I don’t know when, but we’ll get together then son
You know we’ll have a good time then

Well, he came home from college just the other day
So much like a man I just had to say
“Son, I’m proud of you, can you sit for a while?”
He shook his head and said with a smile
“What I’d really like, Dad, is to borrow the car keys
See you later, can I have them please?”

And the cat’s in the cradle and the silver spoon
Little boy blue and the man on the moon
When you comin’ home son?
I don’t know when, but we’ll get together then dad
You know we’ll have a good time then

I’ve long since retired, my son’s moved away
I called him up just the other day
I said, “I’d like to see you son if you don’t mind”
He said, “I’d love to, Dad, if I can find the time
You see my new job’s a hassle and the kids have the flu
But it’s sure nice talking to you, Dad
It’s been sure nice talking to you”

And as I hung up the phone it occurred to me
He’d grown up just like me
My boy was just like me

And the cat’s in the cradle and the silver spoon
Little boy blue and the man on the moon
When you comin’ home dad?
I don’t know when, but we’ll get together then son
You know we’ll have a good time then

And the clutter in our daily lives often makes it hard to see the next moment.

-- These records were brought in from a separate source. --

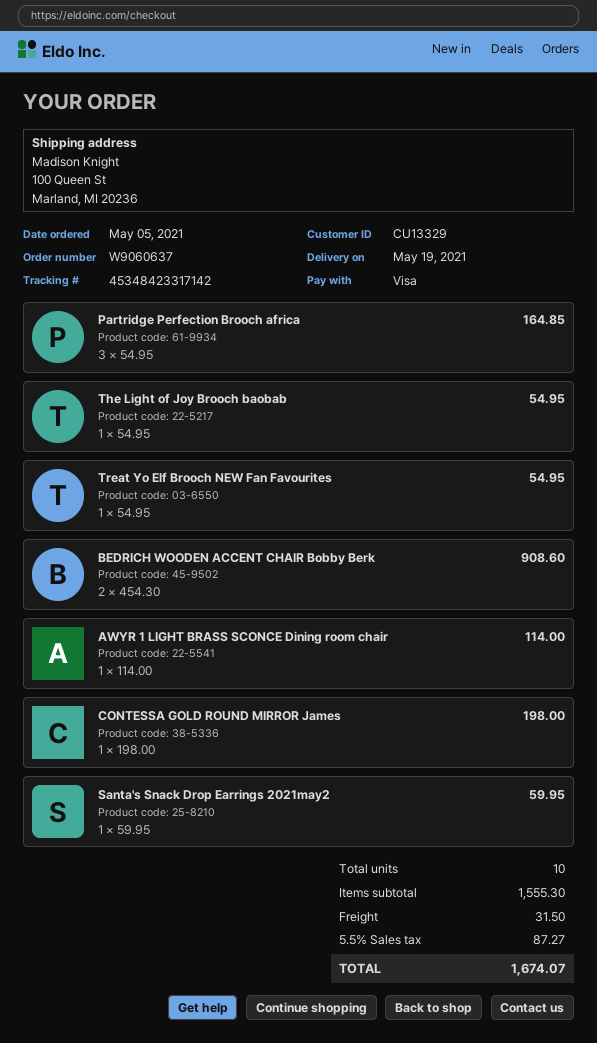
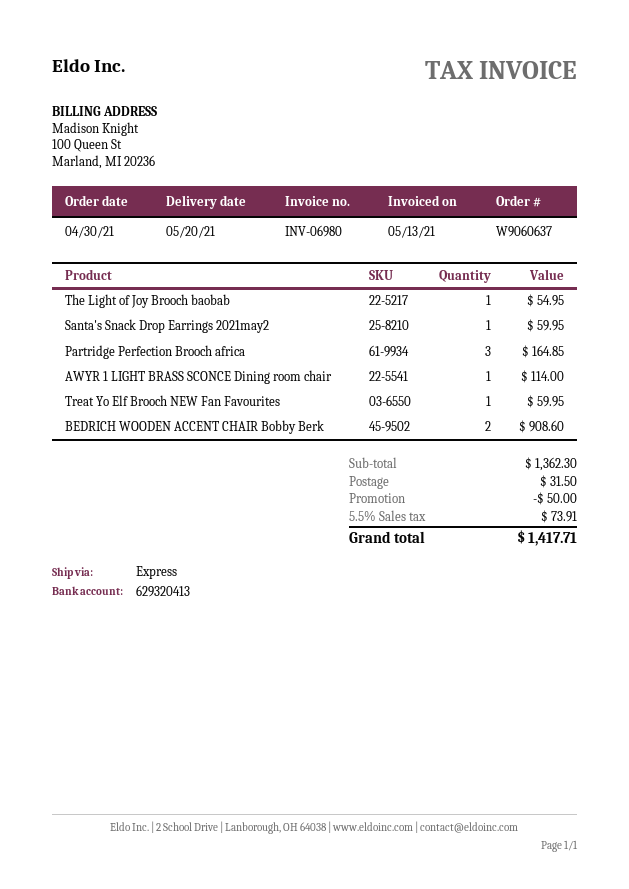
order date: 2021-05-05 -> 2021-04-30
delivery date: 2021-05-19 -> 2021-05-20
Treat Yo Elf Brooch NEW Fan Favourites: 1 for 54.95 -> 1 for 59.95
CONTESSA GOLD ROUND MIRROR James: 1 for 198.00 -> none
subtotal: 1555.30 -> 1362.30
discount: none -> 50.00
tax: 5.5% = 87.27 -> 5.5% = 73.91
total: 1674.07 -> 1417.71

The road ahead is hidden from view. In our desperation to get ahead we often don't realize that the grass on the other side, the grass in the pasture we work so hard to get to, is not always greener than that which is already at out feet. Or, in the anxieties we feel over today's troubles, we don't realize that just around the bend in the road the path evens out. Just a little farther, and life will become easier.

Yet, Jesus tells us to not worry about tomorrow, for each day has its own trouble; take it one day at a time.

But, do we not often allow the fears about tomorrow to storm into today?

We often paralyze ourselves about thoughts of what MIGHT happen and what MIGHT be. Anticipation. Uncertainty. The dilemma of "I don't know" often opens a quagmire in our lives.

A humorist once jested, "Lloyd's of London has gotten rich by betting that people will worry about what will never happen."

How many plans have been scrapped because of a fear of costs? How many dreams have been forgotten because of a fear of failure? How many steps haven't been taken because of fears of unseen traps? How many love affairs haven't been realized because of an apprehension to pop the question?

Yet, Jesus tells us to not worry about tomorrow, for each day has its own trouble; take it one day at a time.